* Mas i370 patch d (#383)

* Refactor penciller memory

In high-volume tests on large key-count clusters, so significant variation in the P0031 time has been seen:

TimeBucket PatchA
a.0ms_to_1ms 18554
b.1ms_to_2ms 51778
c.2ms_to_3ms 696
d.3ms_to_5ms 220
e.5ms_to_8ms 59
f.8ms_to_13ms 40
g.13ms_to_21ms 364
h.21ms_to_34ms 277
i.34ms_to_55ms 34
j.55ms_to_89ms 17
k.89ms_to_144ms 21
l.144ms_to_233ms 31
m.233ms_to_377ms 45
n.377ms_to_610ms 52
o.610ms_to_987ms 59
p.987ms_to_1597ms 55
q.1597ms_to_2684ms 54
r.2684ms_to_4281ms 29
s.4281ms_to_6965ms 7
t.6295ms_to_11246ms 1

It is unclear why this varies so much. The time to add to the cache appears to be minimal (but perhaps there is an issue with timing points in the code), whereas the time to add to the index is much more significant and variable. There is also variable time when the memory is rolled (although the actual activity here appears to be minimal.

The refactoring here is two-fold:

- tidy and simplify by keeping LoopState managed within handle_call, and add more helpful dialyzer specs;

- change the update to the index to be a simple extension of a list, rather than any conversion.

This alternative version of the pmem index in unit test is orders of magnitude faster to add - and is the same order of magnitude to check. Anticipation is that it may be more efficient in terms of memory changes.

* Compress SST index

Reduces the size of the leveled_sst index with two changes:

1 - Where there is a common prefix of tuple elements (e.g. Bucket) across the whole leveled_sst file - only the non-common part is indexed, and a function is used to compare.

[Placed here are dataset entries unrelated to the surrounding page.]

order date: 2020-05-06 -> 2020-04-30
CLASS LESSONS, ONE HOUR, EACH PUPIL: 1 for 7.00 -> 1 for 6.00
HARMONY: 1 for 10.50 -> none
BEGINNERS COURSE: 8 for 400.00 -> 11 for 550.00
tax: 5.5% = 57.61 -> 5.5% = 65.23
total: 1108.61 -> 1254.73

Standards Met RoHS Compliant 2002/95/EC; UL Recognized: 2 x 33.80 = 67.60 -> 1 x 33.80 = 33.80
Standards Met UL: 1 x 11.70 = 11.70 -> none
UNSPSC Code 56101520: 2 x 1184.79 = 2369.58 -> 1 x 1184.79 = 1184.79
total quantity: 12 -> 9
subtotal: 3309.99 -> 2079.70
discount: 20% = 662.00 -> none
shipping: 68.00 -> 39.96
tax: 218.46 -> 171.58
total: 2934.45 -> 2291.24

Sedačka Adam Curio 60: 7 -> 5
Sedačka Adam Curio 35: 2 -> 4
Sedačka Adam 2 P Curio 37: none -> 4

2 - There is less "indexing" of the index i.e. only 1 in 16 keys are passed into the gb_trees part instead of 1 in 4

* Immediate hibernate

Reasons for delay in hibernate were not clear.

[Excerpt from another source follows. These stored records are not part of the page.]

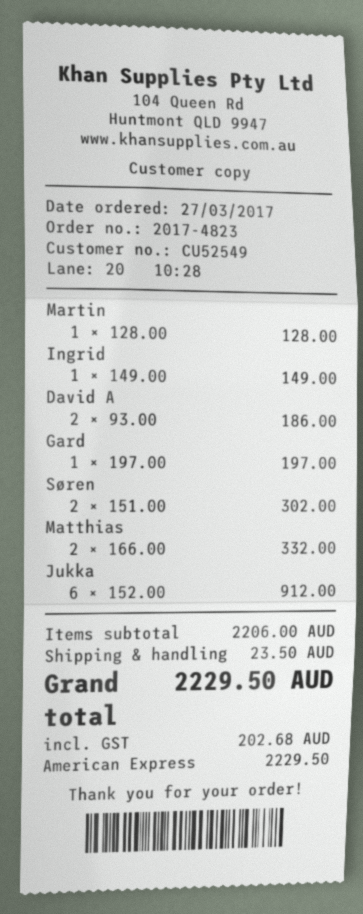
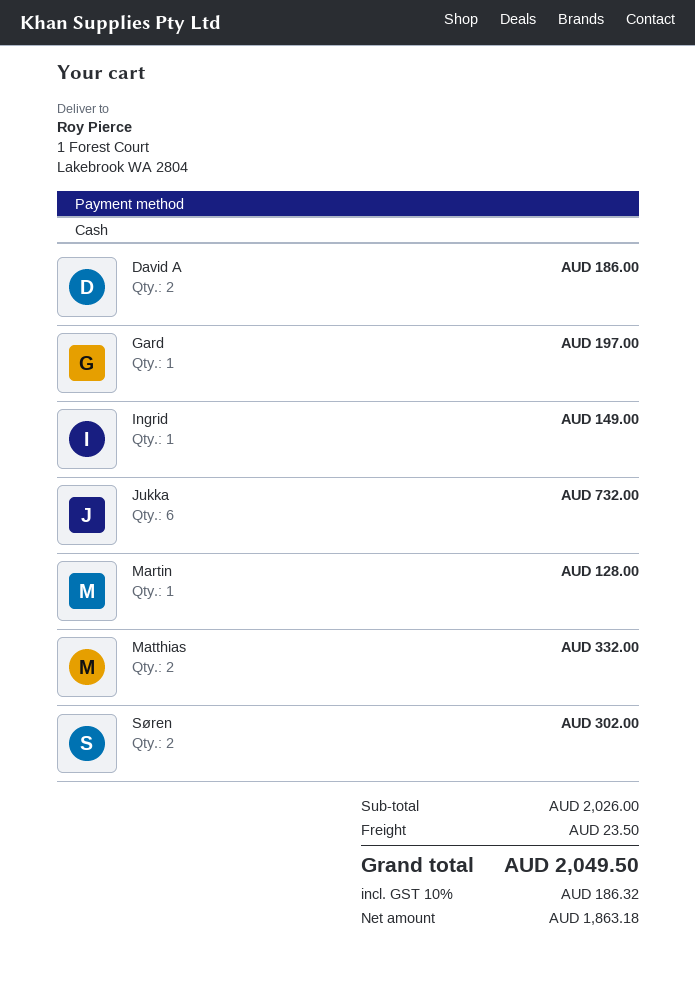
payment method: American Express -> cash
Jukka: 6 for 912.00 -> 6 for 732.00
subtotal: 2206.00 -> 2026.00
tax: 202.68 -> 186.32
total: 2229.50 -> 2049.50

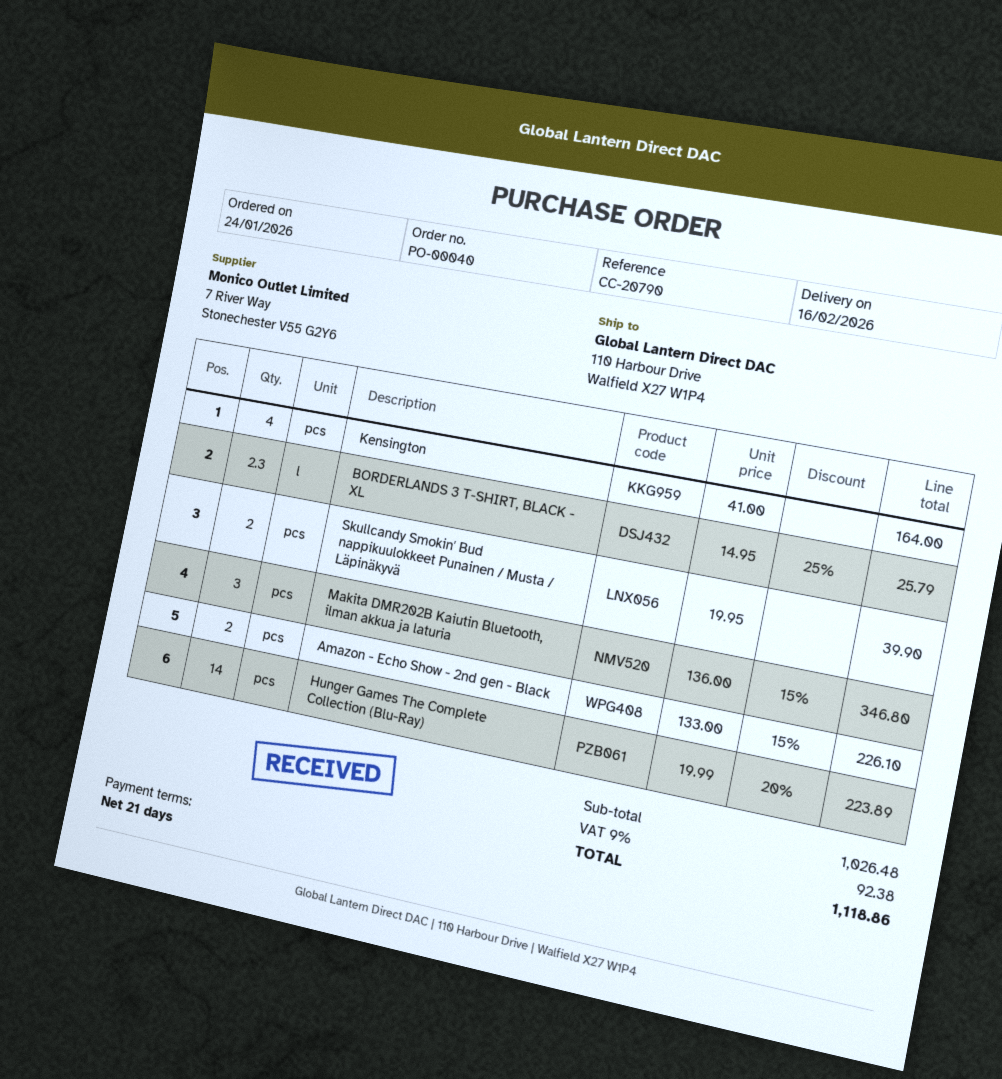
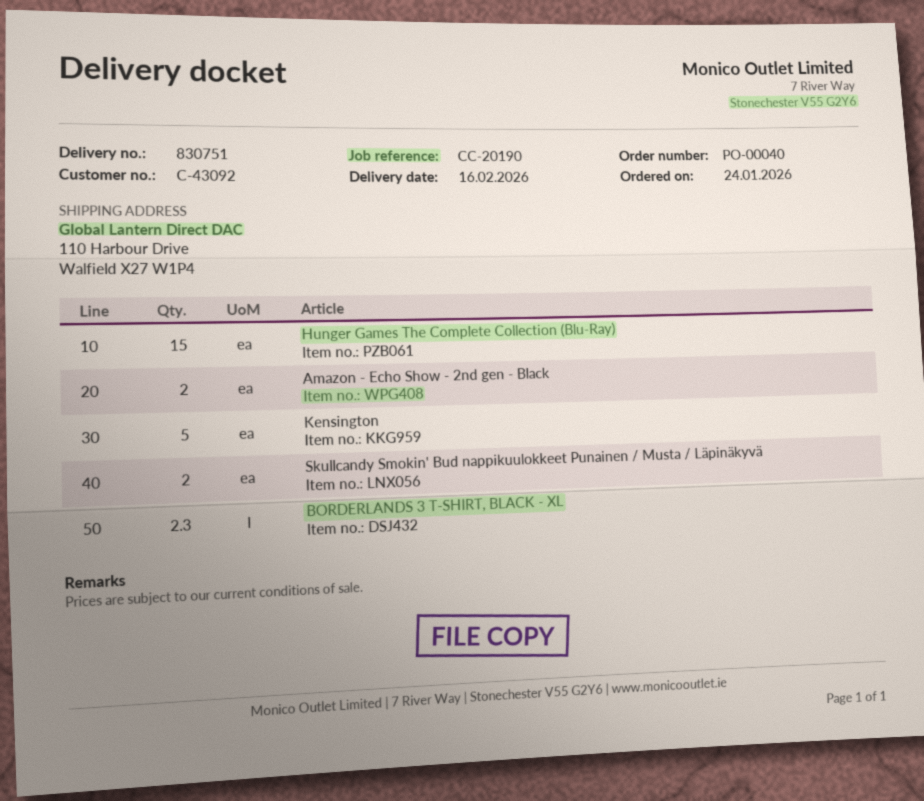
reference: CC-20790 -> CC-20190
Kensington: 4 -> 5
Makita DMR202B Kaiutin Bluetooth, ilman akkua ja laturia: 3 -> none
Hunger Games The Complete Collection (Blu-Ray): 14 -> 15

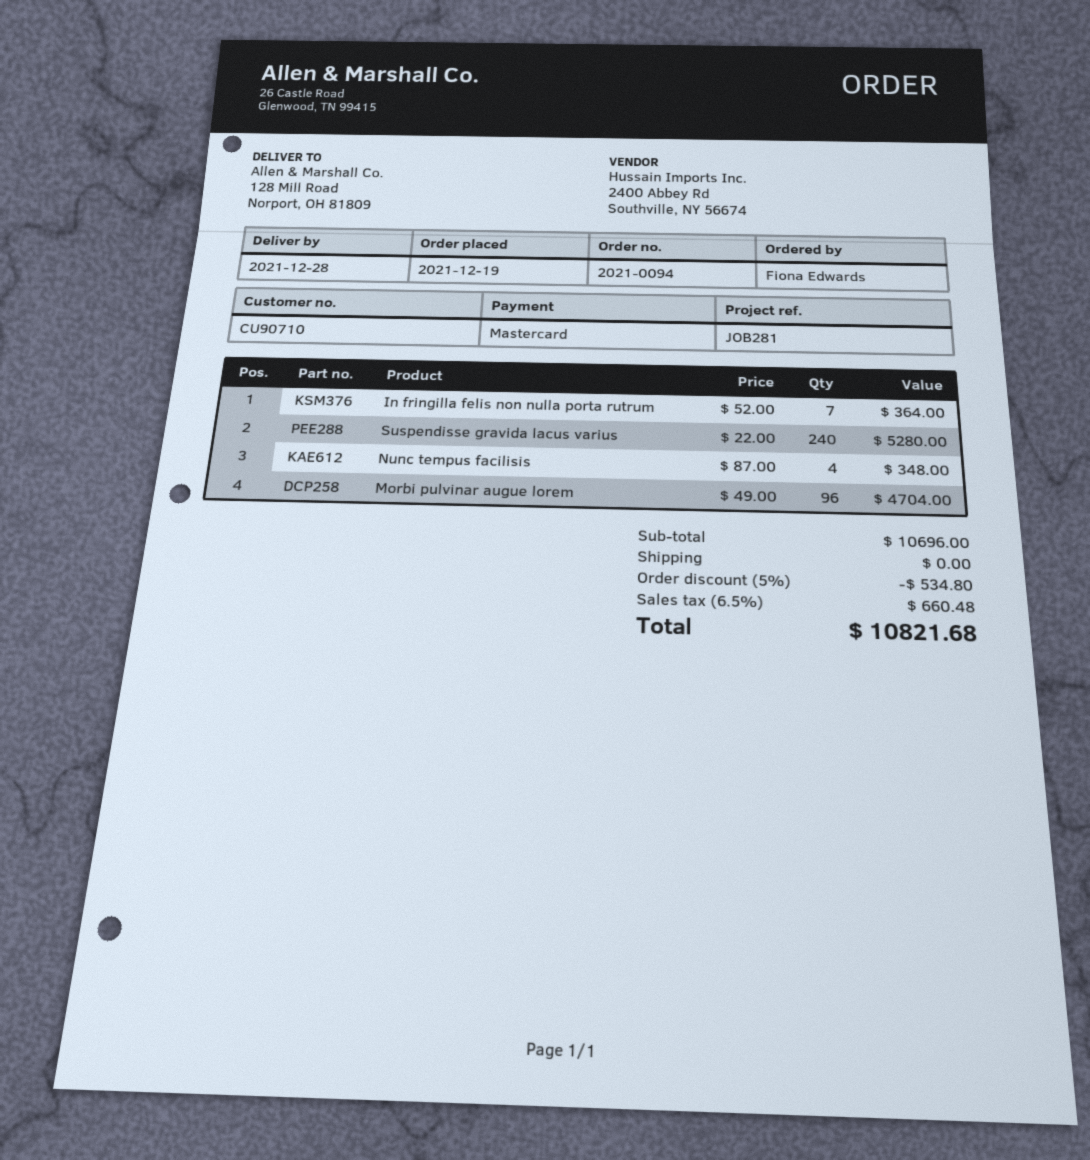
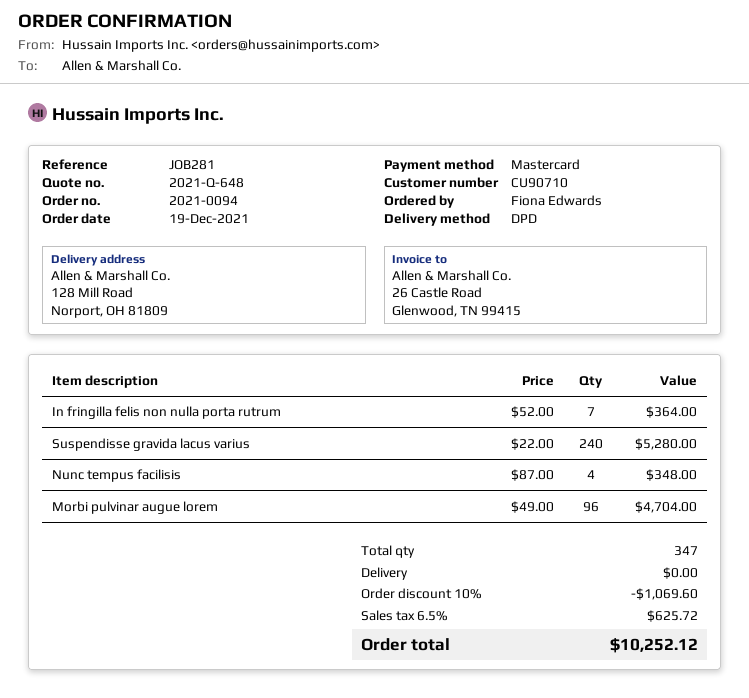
discount: 5% = 534.80 -> 10% = 1069.60
tax: 6.5% = 660.48 -> 6.5% = 625.72
total: 10821.68 -> 10252.12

Straight after creation the process will not be in receipt of messages (must wait for the manifest to be updated), so better to hibernate now. This also means the log PC023 provides more accurate information.

* Refactor BIC

This patch avoids the following:

- repeated replacement of the same element in the BIC (via get_kvrange), by checking presence via GET before sing SET

- Stops re-reading of all elements to discover high modified date

Also there appears to have been a bug where a missing HMD for the file is required to add to the cache. However, now the cache may be erased without erasing the HMD. This means that the cache can never be rebuilt

* Use correct size in test results

erts_debug:flat_size/1 returns size in words (i.e. 8 bytes on 64-bit CPU) not bytes

* Don't change summary record

As it is persisted as part of the file write, any change to the summary record cannot be rolled back

* Clerk to prompt L0 write

Simplifies the logic if the clerk request work for the penciller prompts L0 writes as well as Manifest changes.

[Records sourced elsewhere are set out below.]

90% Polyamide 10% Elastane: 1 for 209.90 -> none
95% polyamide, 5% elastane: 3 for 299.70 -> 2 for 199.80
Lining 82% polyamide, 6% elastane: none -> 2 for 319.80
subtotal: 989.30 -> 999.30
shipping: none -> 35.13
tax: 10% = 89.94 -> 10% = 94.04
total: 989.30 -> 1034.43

The advantage now is that if the penciller memory is full, and PUT load stops, the clerk should still be able to prompt persistence. the penciller can therefore make use of dead time this way

* Add push on journal compact

If there has been a backlog, followed by a quiet period - there may be a large ledger cache left unpushed. Journal compaction events are about once per hour, so the performance overhead of a false push should be minimal, with the advantage of clearing any backlog before load starts again.

This is only relevant to riak users with very off/full batch type workloads.

* Extend tests

To more consistently trigger all overload scenarios

* Fix range keys smaller than prefix

Can't make end key an empty binary in this case, as it may be bigger than any keys within the range, but will appear to be smaller.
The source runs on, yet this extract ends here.